Roraima also suffers from this problem in a serious way, because it is the Brazilian state with the highest rate of snakebite in Brazil, with almost 100 envenomings by snakes per 100,000 inhabitants. For comparison, in the State of Amazonas, 45 envenomings by snakes occur per 100,000 inhabitants. Several factors contribute to this rate of the state of Roraima and among them is the fact that a large part of the state is indigenous territory, presenting a considerable vegetation area, which increases the chance to encounter snakes. However, the absence of strategic actions by government makes it difficult to improve the scenario. The lack of investments in the health system, which does not provide enough antivenoms or adequate training for health professionals, and the lack of prevention campaigns contribute to the snakebites growth in Roraima.
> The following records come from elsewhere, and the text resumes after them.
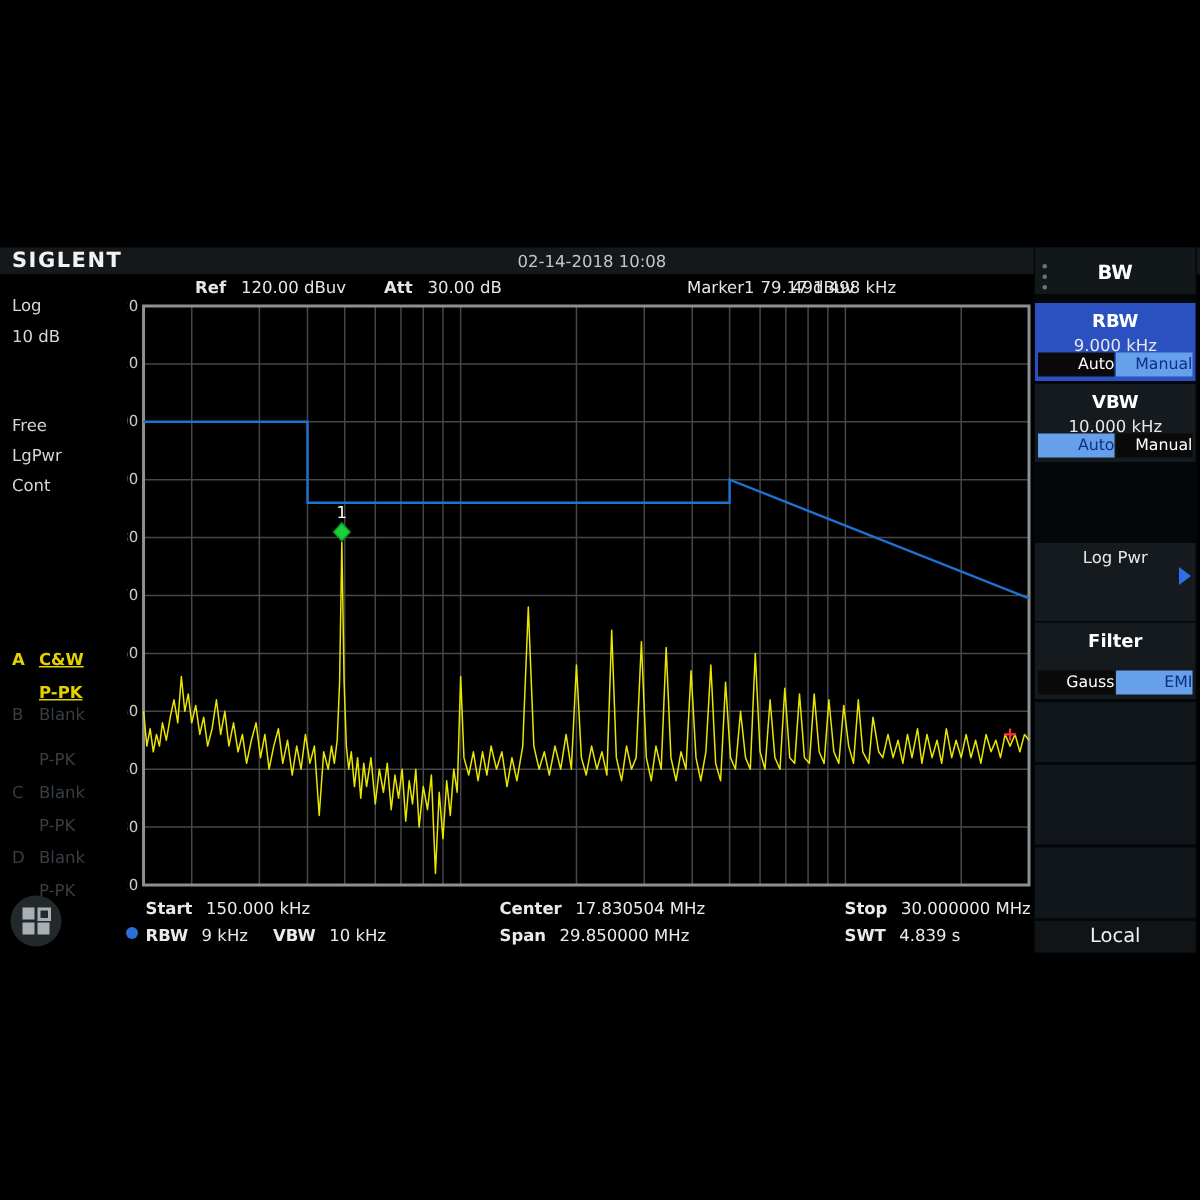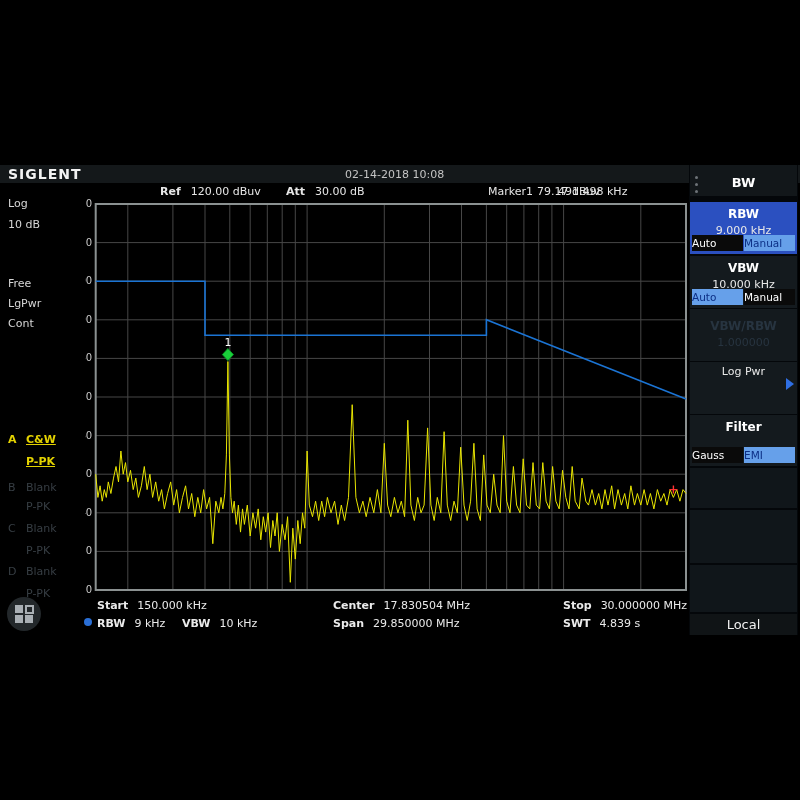--- a/index.html
+++ b/index.html
@@ -4,21 +4,21 @@
 <style>
   html,body{margin:0;padding:0;background:#000;}
   .stage{position:relative;width:800px;height:800px;background:#000;overflow:hidden;
          font-family:"DejaVu Sans","Liberation Sans",sans-serif;color:#e6e6e6;}
   .screen{position:absolute;left:0;top:165px;width:800px;height:470px;background:#000;}
   
   .topbar{position:absolute;left:0;top:0;width:800px;height:18px;background:#14181a;}
   .brand{position:absolute;left:8px;top:1px;font-size:14px;font-weight:bold;letter-spacing:1px;color:#f2f2f2;}
   .datetime{position:absolute;left:345px;top:3px;font-size:11px;color:#c4c4c4;}
   
-  .hdr{position:absolute;left:0;top:18px;width:688px;height:17px;background:#000;font-size:11px;margin-left:30px;}
+  .hdr{position:absolute;left:0;top:18px;width:688px;height:17px;background:#000;font-size:11px;}
   .hdr b{font-weight:bold;}
   .h-ref{position:absolute;left:130px;top:2px;}
   .h-att{position:absolute;left:256px;top:2px;}
   .h-mkr{position:absolute;left:458px;top:2px;font-weight:normal;}
   .h-mfreq{position:absolute;left:528px;top:2px;}
   .h-mamp{position:absolute;right:118px;top:2px;}
   .lblgap{display:inline-block;width:10px;}
   
   .ls{position:absolute;left:8px;font-size:11px;color:#d6d6d6;}
   .trc{position:absolute;left:8px;font-size:11px;}
@@ -52,21 +52,21 @@
   .rp-h{position:absolute;left:1px;top:0;width:107px;height:31px;background:#12171a;}
   .rp-h .t{display:block;text-align:center;line-height:35px;font-size:13px;font-weight:bold;color:#fff;}
   .dots{position:absolute;left:5px;top:7px;}
   .dots i{display:block;width:3px;height:3px;border-radius:50%;background:#6d7378;margin:4px 0;}
   .sec{position:absolute;left:1px;width:107px;background:#141a1e;box-sizing:border-box;}
   .sec.blue{background:#2b50c0;}
   .sec-t{text-align:center;font-size:12px;font-weight:bold;color:#fff;padding-top:5px;}
   .sec-v{text-align:center;font-size:11px;color:#e8e8e8;padding-top:3px;}
   .sec.dis .sec-t,.sec.dis .sec-v{color:#273440;}
   .tgl{position:absolute;left:2px;bottom:3px;width:103px;height:16px;display:flex;gap:1px;}
-  .tbtn{flex:1;text-align:left;font-size:10.5px;line-height:16px;}
+  .tbtn{flex:1;text-align:right;font-size:10.5px;line-height:16px;}
   .tbtn.dark{background:#0a0a0a;color:#fff;}
   .tbtn.lite{background:#66a0ea;color:#0c2f86;}
   .arrow{position:absolute;right:3px;top:16px;width:0;height:0;
          border-top:6px solid transparent;border-bottom:6px solid transparent;border-left:8px solid #2f6fe4;}
   .empty{position:absolute;left:1px;width:107px;background:#10161a;}
   .local{position:absolute;left:1px;top:449px;width:107px;height:21px;background:#101416;
          text-align:center;line-height:21px;font-size:13px;color:#f0f0f0;}
 </style>
 </head>
 <body>
@@ -92,21 +92,21 @@
     </div>
 
     <span class="ls" style="top:32px">Log</span>
     <span class="ls" style="top:53px">10 dB</span>
     <span class="ls" style="top:112px">Free</span>
     <span class="ls" style="top:132px">LgPwr</span>
     <span class="ls" style="top:152px">Cont</span>
 
     <span class="trc on" style="top:268px"><span class="tid">A</span><span>C&amp;W</span></span>
     <span class="det on" style="top:290px">P-PK</span>
-    <span class="trc off" style="top:316px"><span class="tid">B</span><span>Blank</span></span>
+    <span class="trc off" style="top:305px"><span class="tid">B</span><span>Blank</span></span>
     <span class="det off" style="top:335px">P-PK</span>
     <span class="trc off" style="top:357px"><span class="tid">C</span><span>Blank</span></span>
     <span class="det off" style="top:379px">P-PK</span>
     <span class="trc off" style="top:400px"><span class="tid">D</span><span>Blank</span></span>
     <span class="det off" style="top:422px">P-PK</span>
 
     <div class="gridbtn">
       <span class="sq" style="left:8px;top:8px"></span>
       <span class="sq o" style="left:18px;top:8px"></span>
       <span class="sq" style="left:8px;top:18px"></span>
@@ -191,24 +191,20 @@
 
       <div class="sec" style="top:91px;height:52px">
         <div class="sec-t">VBW</div>
         <div class="sec-v">10.000 kHz</div>
         <div class="tgl">
           <div class="tbtn lite">Auto</div>
           <div class="tbtn dark">Manual</div>
         </div>
       </div>
 
-      <div class="sec dis" style="top:144px;height:52px">
-        <div class="sec-t" style="padding-top:10px">VBW/RBW</div>
-        <div class="sec-v">1.000000</div>
-      </div>
 
       <div class="sec" style="top:197px;height:52px">
         <div class="sec-v">Log Pwr</div>
         <span class="arrow"></span>
       </div>
 
       <div class="sec" style="top:250px;height:51px">
         <div class="sec-t">Filter</div>
         <div class="tgl">
           <div class="tbtn dark">Gauss</div>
Do you know what is a Neglected Tropical Disease ?

Tropical Neglect Diseases (NTDs) are a group of diseases that commonly occur in developing countries and are responsible for high morbidity and mortality. Currently there is a list of 20 NTDs according to the World Health Organization (WHO) and approximately 1 billion people are affected, especially the poorest and most disadvantaged.

List of Neglected Diseases (WHO)

  • Buruli ulcer    
  • Mycetom
  • Chromoblastomycosis
  • Chagas disease
  • Onchocerciasis
  • Dengue and Chikungunya
  • Rabies
  • Dracunculiasis (guinea-worm disease)*
  • Scabies
  • Echinococcosis
  • Schistosomiasis
  • Foodborne trematodiases
  • Soil-transmitted helminthiases
  • Human African trypanosomiasis (sleeping sickness) *
  • Snakebite envenoming
  • Leishmaniasis
  • Taeniasis/Cysticercosis
  • Hansen's disease (leprosy)
  • Trachoma
  • Lymphatic filariasis
  • Yaws
*Diseases not presented in Brazil.

Brazil has more 18 from the 20 NTDs listed by WHO, some of which are Dengue, Chagas Disease, Leishmaniasis, Lymphatic Filariasis (Elephantiasis), Leprosy, Schistosomiasis, and Ophidism.
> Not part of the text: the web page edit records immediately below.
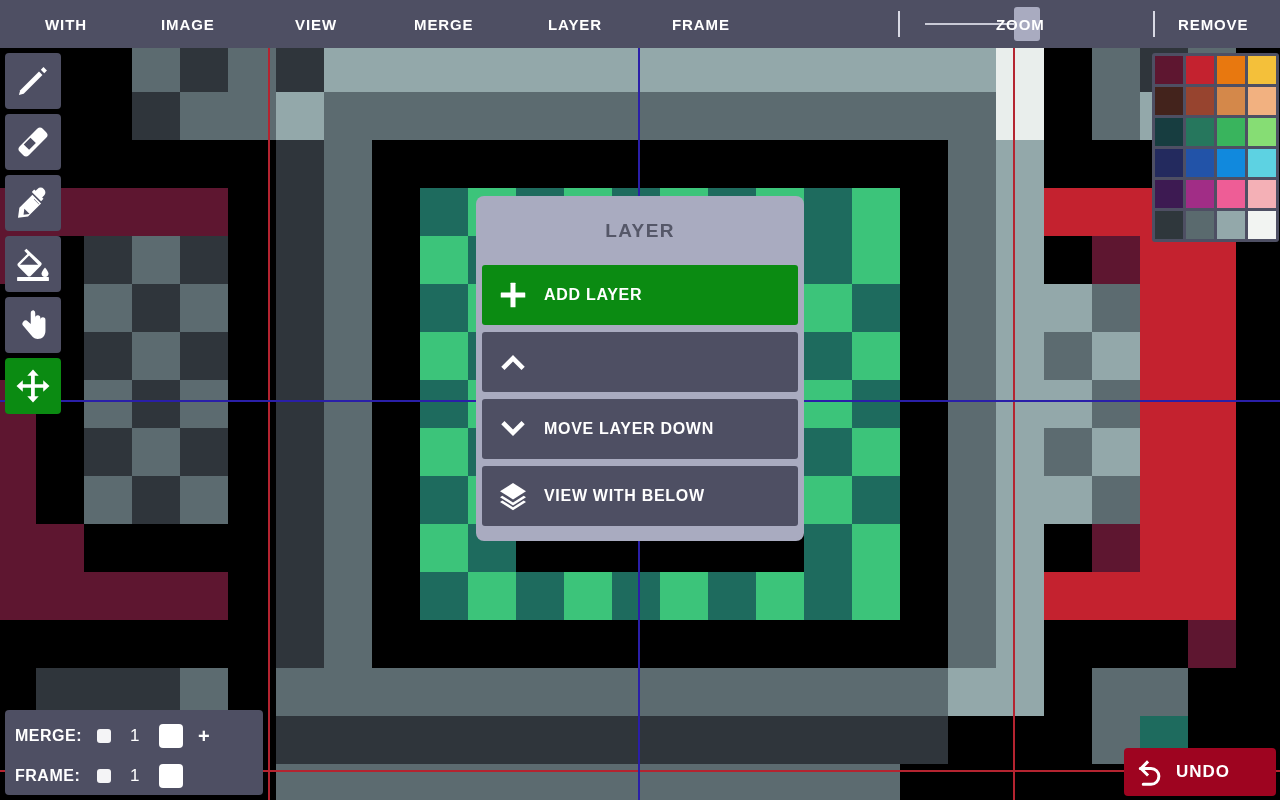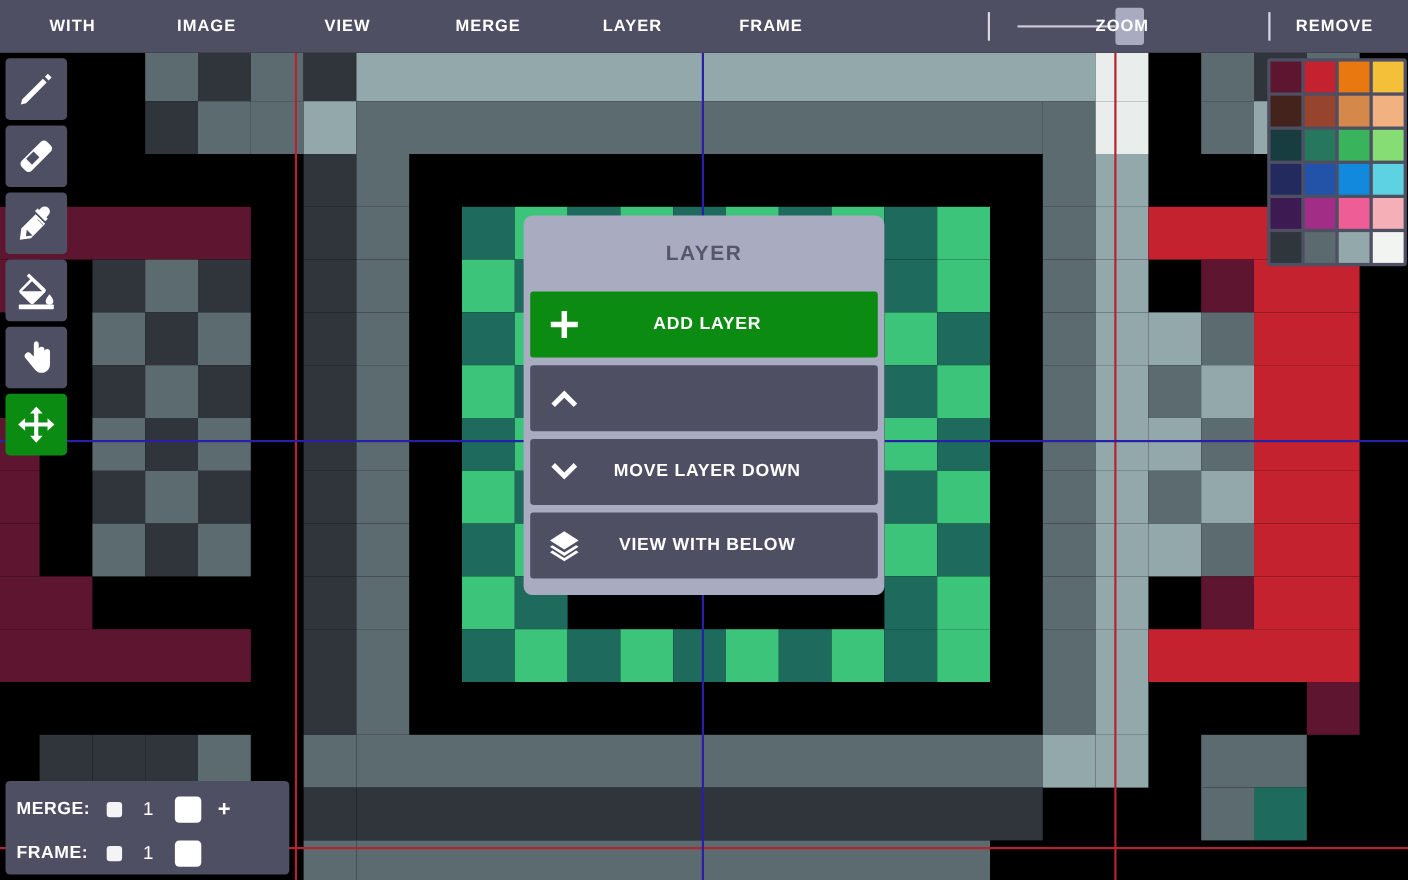--- a/index.html
+++ b/index.html
@@ -100,21 +100,21 @@
   .mrow{
     position:relative; margin:0 6px 7px 6px; height:60px; border-radius:3px;
     display:flex; align-items:center; cursor:pointer;
   }
   .mrow.add{ background:#0b8b12; }
   .mrow.remove{ background:#9e0420; }
   .mrow.neutral{ background:#4e4f63; }
   .mrow .mic{ width:62px; display:flex; align-items:center; justify-content:center; }
   .mrow .mic svg{ width:30px; height:30px; }
   .mrow .mlabel{
-    flex:1; text-align:center; color:#fff; font-size:16px;
+    flex:1; color:#fff; font-size:16px;
     font-weight:700; letter-spacing:.7px; padding-right:56px;
   }
 </style>
 </head>
 <body>
 
 <div id="app">
 
   <div id="canvas-wrap">
       <div class="px" style="left: 132px; top: -4px; width: 48px; height: 48px; background: rgb(92, 107, 112);"></div>
@@ -395,20 +395,29 @@
     </div>
     <div class="status-row">
       <div class="status-label">FRAME:</div>
       <div class="btn-sm"></div>
       <div class="status-num">1</div>
       <div class="btn-lg"></div>
       <div class="btn-plus"></div>
     </div>
   </div>
 
+  <div id="undo">
+    <div class="ic">
+      <svg viewBox="0 0 24 24">
+        <path fill="none" stroke="#fff" stroke-width="2.4" stroke-linecap="round" d="M4.2 9.2h8.6a6.3 6.3 0 0 1 0 12.6H6.6"></path>
+        <path fill="#fff" d="M9.6 2.6 3.1 9.1l6.5 6.5 1.7-1.7-4.8-4.8 4.8-4.8-1.7-1.7Z"></path>
+      </svg>
+    </div>
+    <div class="lb">UNDO</div>
+  </div>
 
   <div id="modal">
     <div id="modal-title">LAYER</div>
 
     <div class="mrow add">
       <div class="mic">
         <svg viewBox="0 0 24 24">
           <rect fill="#fff" x="10" y="2.2" width="4" height="19.6" rx="0.3"></rect>
           <rect fill="#fff" x="2.2" y="10" width="19.6" height="4" rx="0.3"></rect>
         </svg>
WHO has set the goal of decreasing 50% or even ending NTDs by 2030, but the unfavorable record imposes the need for actions between different areas such as science, health, technology, infrastructure, and education to be able to have better diagnostic methods, more effective prophylaxis practices, and raising awareness among the population to be able to achieve the goal of eradicating these diseases and saving lives.

The Snakebite Roraima Program have 4 main objectives

1. Develop a Snakebite Training Program (STP), which will enrich clinical knowledge regarding snakebite envenomings enabling the healthcare professionals and students to identify the snake genus responsible for the accident and, consequently, indicate the best treatment (e.g. specific antivenom) for the victim. The STP has also the objective to reduce side effects (i.e. Anaphylaxis and Serum sickness), since it will decrease the use of polyvalent antivenoms (for more than one snake genus) and, consequently, the unnecessary use of high antivenom doses, resulting in an improvement of victims’ prognosis. Thus, the STP will allow a better treatment for snakebite victims;

2. Develop a Snakebite Prevention and Control Program (SPCP) to disseminate snakebite information for different communities: rural population, indigenous, military community (army), and Venezuelan migrants. Thus, SPCP will empower and engage communities towards prevention, control and, consequently, it might reduce the number of snakebites in the state;

3. Education of medical students, who will be responsible to disseminate the snakebite knowledge in both programs (STP and SPCP);

4. Produce snakebite illustrated material to promote the control, prevention, and prehospital support of snakebites in different languages (Portuguese, Spanish, and Yanomami), which will be used during the programs (STP and SPCP). The informative material will be available to download in the project homepage as well as will be shared in social media (Project`s Facebook profile).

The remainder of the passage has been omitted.